Trattamento del priapismo
Il trattamento è spesso difficoltoso e qualche volta senza successo, perfino quando l’eziologia è nota. Quando possibile, il paziente deve essere affidato a un reparto di emergenza; i pazienti devono essere visitati e trattati preferibilmente e urgentemente da un urologo. Devono essere affrontati anche gli altri disturbi. Per esempio, il priapismo spesso si risolve quando si tratta la crisi di anemia falciforme. Le misure adottate per il trattamento del priapismo in quanto tale dipendono dal tipo.

Trattamento del priapismo ischemico
Il trattamento deve iniziare immediatamente, di solito con l’aspirazione di sangue dalla base di uno dei corpi cavernosi utilizzando una siringa non eparinizzata, spesso con irrigazione con soluzione fisiologica e iniezione intracavernosa di fenilefrina, agonista dei recettori α. Per le iniezioni di fenilefrina, si aggiunge 1 mL di fenilefrina all’1% (10 mg/mL) a 19 mL di soluzione fisiologica allo 0,9% per ottenere 500 mcg/mL; si iniettano da 100 a 500 mcg (0,2 a 1 mL) ogni 5-10 min fino a miglioramento, oppure viene somministrata una dose totale di 1000 mcg. Prima dell’aspirazione o dell’iniezione, si esegue anestesia con blocco del nervo dorsale o infiltrazione locale.

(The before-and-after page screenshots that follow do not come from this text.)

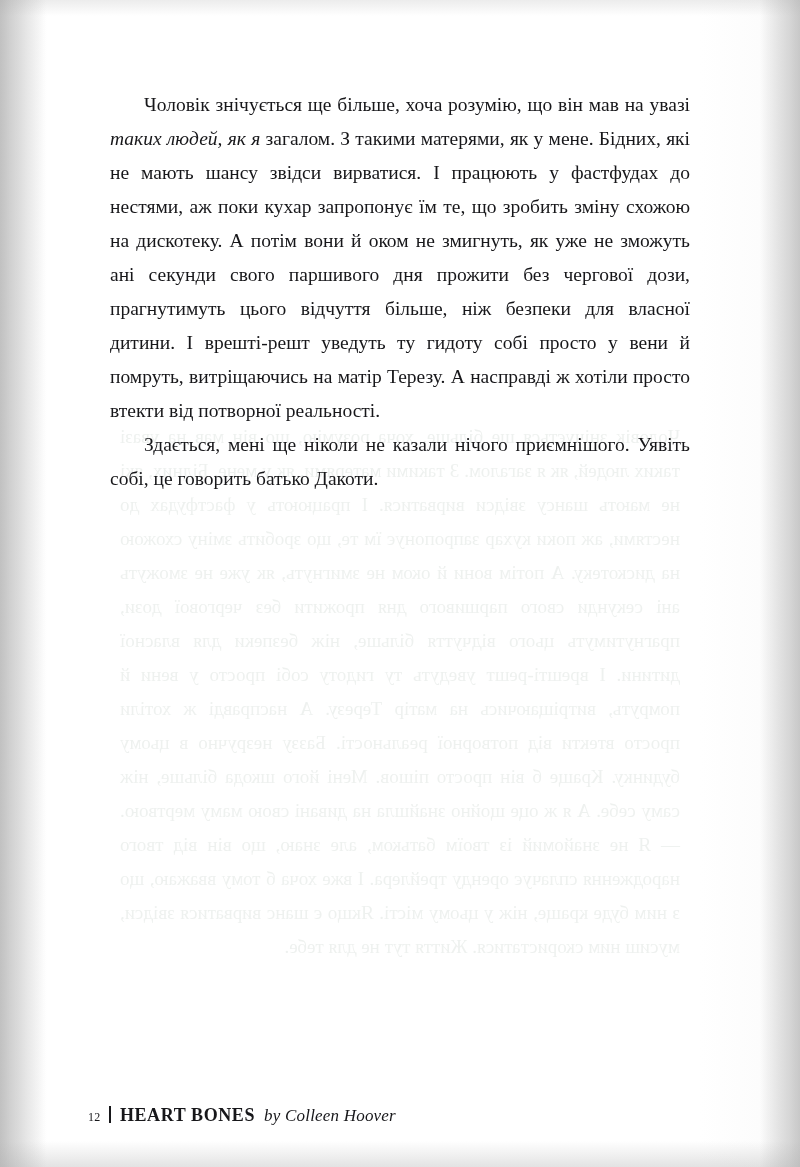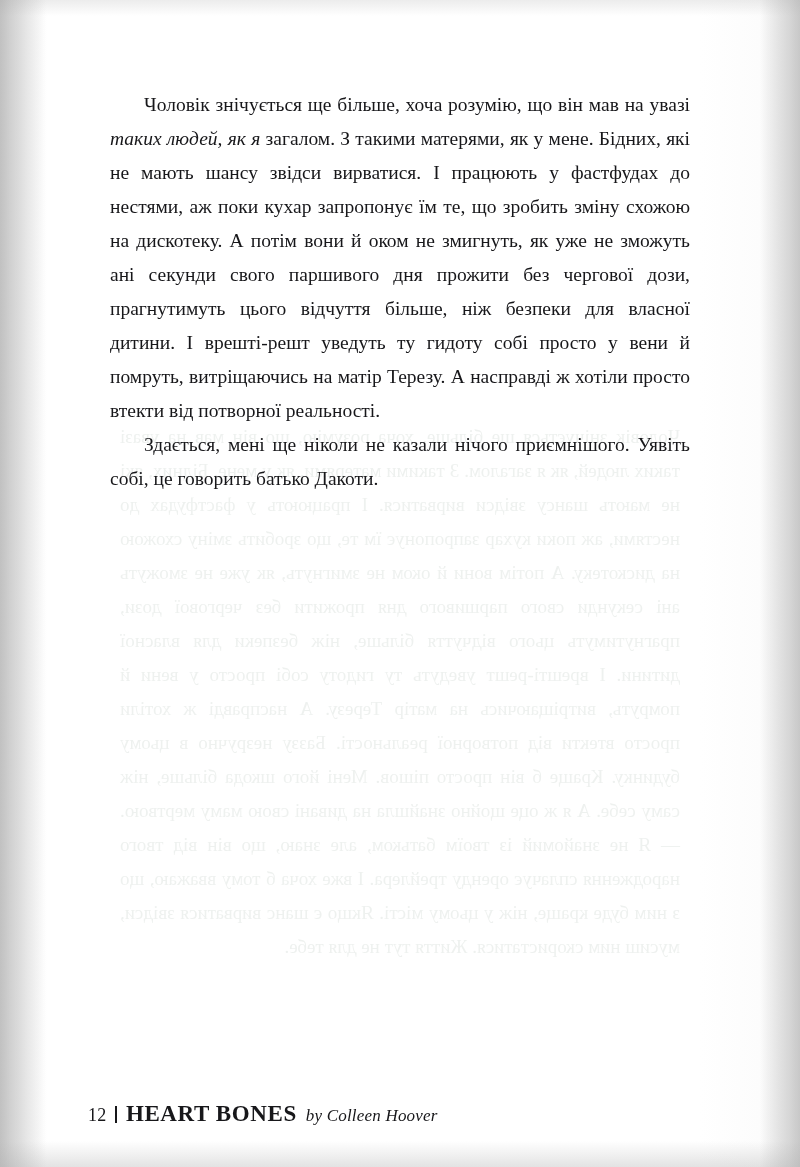--- a/index.html
+++ b/index.html
@@ -53,33 +53,33 @@
   .footer {
     position: absolute;
     left: 88px;
     top: 1096px;
     display: flex;
     align-items: baseline;
     gap: 9px;
     color: #17171a;
   }
   .footer .folio {
-    font-size: 18px;
+    font-size: 12px;
     letter-spacing: 0.2px;
   }
   .footer .rule {
     display: inline-block;
     width: 1.5px;
     height: 17px;
     background: #17171a;
     position: relative;
     top: 2px;
   }
   .footer .booktitle {
-    font-size: 23px;
+    font-size: 18px;
     font-weight: bold;
     letter-spacing: 0.6px;
   }
   .footer .byline {
     font-size: 17px;
     font-style: italic;
     letter-spacing: 0.2px;
     margin-top: 10px;
   }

Se queste misure non hanno successo o se il priapismo dura da > 48 h (ed è quindi improbabile che si risolva con queste misure), si può creare uno shunt chirurgico tra il corpo cavernoso e il glande o tra il corpo spongioso e un’altra vena.

Trattamento del priapismo intermittente
Il priapismo intermittente, quando acuto, viene trattato come le altre forme di priapismo ischemico. Vengono riportati parecchi casi dovuti a drepanocitosi che hanno risposto a una singola dose orale di sildenafil. I trattamenti che possono aiutare a prevenire le recidive di priapismo intermittente comprendono la terapia antiandrogena con analoghi dell’ormone di rilascio delle gonadotropine (gonadotropin-releasing hormone agonista, GnRH), estrogeni, bicalutamide, flutamide, inibitori della fosfodiesterasi di tipo-5 e ketoconazolo. L’obiettivo della terapia con antiandrogeni è quello di diminuire il livello plasmatico di testosterone a < 10% della norma. Digossina, terbutalina, gabapentina e idrossiurea sono stati provati con un certo successo.

Trattamento del priapismo non ischemico
La terapia conservativa (p. es., impacchi di ghiaccio e analgesici) è solitamente efficace; in caso contrario, sono indicate l’embolizzazione o la chirurgia selettiva.

Priapismo refrattario
Se altri trattamenti sono inefficaci, può essere posizionata una protesi peniena.